There are clinical situations where we can place implants and crowns (fixed dentures) in the same session we perform the extraction of a tooth or the a residualroot. This is what we call immediate implantsor post-extraction and is commonly known as teeth in one day (a few hours).
Patients who come to our clinic for a dental extraction, leave a few minutes after with a tooth fixed (temporary crown) implant without nuisance or inflammation.
The immediate load in implantology is defined as the placement of the prosthetic and the implant at the same time.
The evolution that has undergone the surface treatment of implants and patients increasing demand for restoration as soon as possible, have shorten the waiting time for bone integration. These implants are not integrated to the bone according to the traditional concept, but they have a series of conditions that enable the success rate to be very high.
The concept of immediate loading was put into practice by Branemark, through his system Novum. This system is based on thesplintingof the implants placed using a titanium platform to make loads distribute the chewing pressure.
The factors that allow to determinate that immediate load, not just basing on Novum-Branemark system even on unity restorations, depend on multiple factors as the patient or the technic that should be used in the implant placement.
The immediate load is the placement of the dental prosthesis on the implant during the same surgery, allowing to place a dental prosthesis in all the teeth including maxilla and mandible in just one day.
Advances in recent years both in implant planning and in implantmorphology design and its surface have allowed an important step in the quality of implant treatments and one of the most notable benefits is the development of immediate loading.
The immediate load consists of the placement of the implant or implants and the adaptation of fixed dentures, the immediate load prosthesis are made of resins, are temporary and should be replaced with a definitive prosthesis when the period of bone integration has ended.
The benefits for the patient in immediate load implant are many, as not having to wear a removable prosthesis during the time of integration of the implants.
During your visit we will thoroughly examine your mouth, make panoramic radiographs (x-ray) with the 3D CT scan that will allow us to determine the type, quantity and location of bone available for a future implant placement, it is also necessary impressions orstudy models for the research of aesthetic and functionality of the prosthesis and the placement of surgical guide. All of these are essential for the study of proper diagnosis and an appropriate treatment for each patient.

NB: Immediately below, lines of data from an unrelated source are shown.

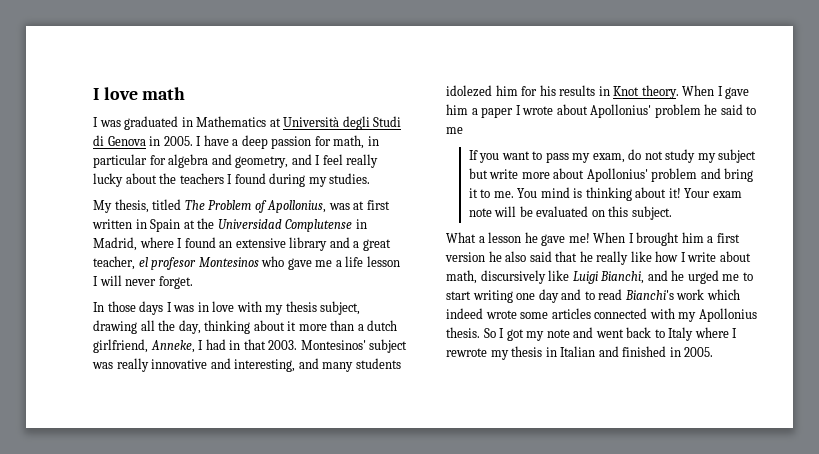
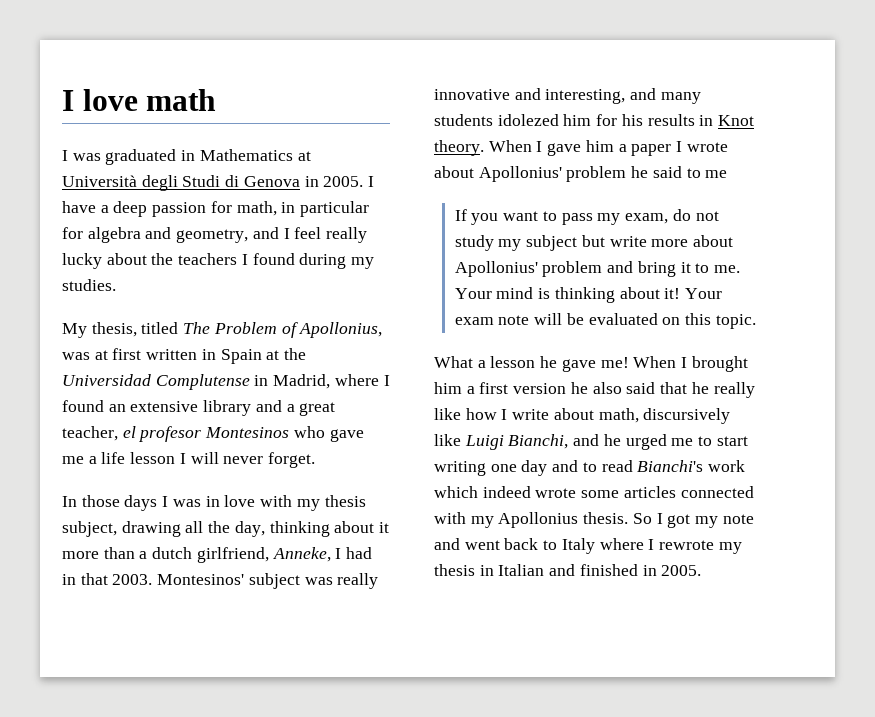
[517,188,538,198] You -> [454,288,492,299] Your
[631,206,672,220] subject. -> [715,314,756,329] topic.

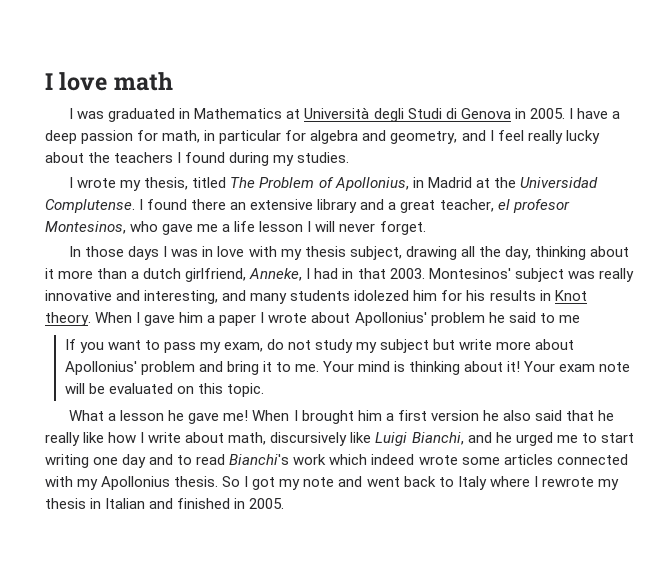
[62,323,87,338] My -> [69,177,142,191] I wrote my
[62,348,307,364] [62,374,390,390] [62,400,104,412] was at first written in Spain at the Universidad Complutense in Madrid, where I found -> [412,177,598,188] [45,199,227,213] in Madrid at the Universidad Complutense. I found there
[205,427,290,438] Montesinos -> [45,221,126,234] Montesinos,

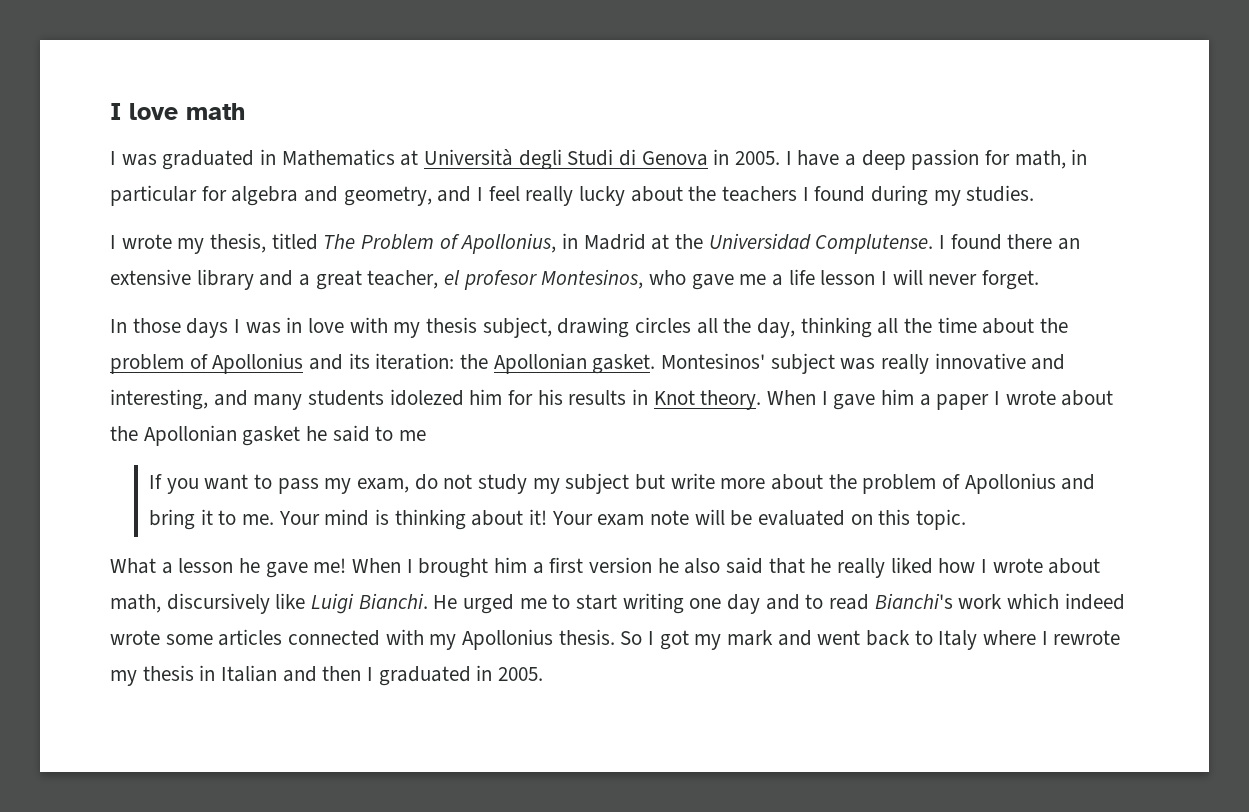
(457, 253) none -> [635,317,692,333] circles
[589,246,629,257] [45,268,425,282] about it more than a dutch girlfriend, Anneke, I had in that 2003. -> [877,317,1069,334] [110,353,656,374] all the time about the problem of Apollonius and its iteration: the Apollonian gasket.
[354,312,485,326] Apollonius' problem -> [110,425,301,446] the Apollonian gasket
[64,361,195,375] Apollonius' problem -> [828,473,1056,494] the problem of Apollonius
[83,432,105,443] like -> [890,557,933,574] liked
[148,432,182,443] write -> [992,558,1043,573] wrote
[411,432,512,445] Bianchi, and he -> [358,593,458,609] Bianchi. He
[303,477,335,487] note -> [727,630,774,646] mark
[177,498,231,509] finished -> [322,666,471,686] then I graduated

The treatment plan must consider and reduce potentialnegative load factors such as cantilever, occlusal or lateral contacts, bad occlusions or parafunctional habits as bruxism. In some situations it is more suitable a spatial triploid setup that allows the splinting of the implants and distribute loads when chewing. The pieces of the opposing arch are extremely important in transmitting load forces to these surfaces.
The conditions of an adjacent soft tissue must be taken in consideration when we think about aesthetic results.

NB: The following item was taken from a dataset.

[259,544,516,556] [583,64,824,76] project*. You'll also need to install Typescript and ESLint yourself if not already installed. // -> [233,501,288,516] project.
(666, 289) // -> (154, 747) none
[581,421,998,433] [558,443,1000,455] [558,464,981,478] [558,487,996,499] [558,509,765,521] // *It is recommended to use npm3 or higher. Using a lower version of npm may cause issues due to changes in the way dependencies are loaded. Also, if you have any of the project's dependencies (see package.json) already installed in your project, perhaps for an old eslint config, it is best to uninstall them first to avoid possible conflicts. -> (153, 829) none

The dental industry has not escaped one of the great revolutions in medicine: the image. And here right now the three dimensions is the king, even though the 3D sector came later than other dental medicine tools.
It have only been used in Spanish dental treatments for 3 years, the normalization of 3D diagnostics has been a slow process. The 3D implant planning are made with informatics program that enable to know witch model, type, measure and position of the implants have to be used. Also allows the implant placement the without opening the gum and with immediate load charges.
If we also take into account the minimal invasive surgery, we can do painless and immediate implantology.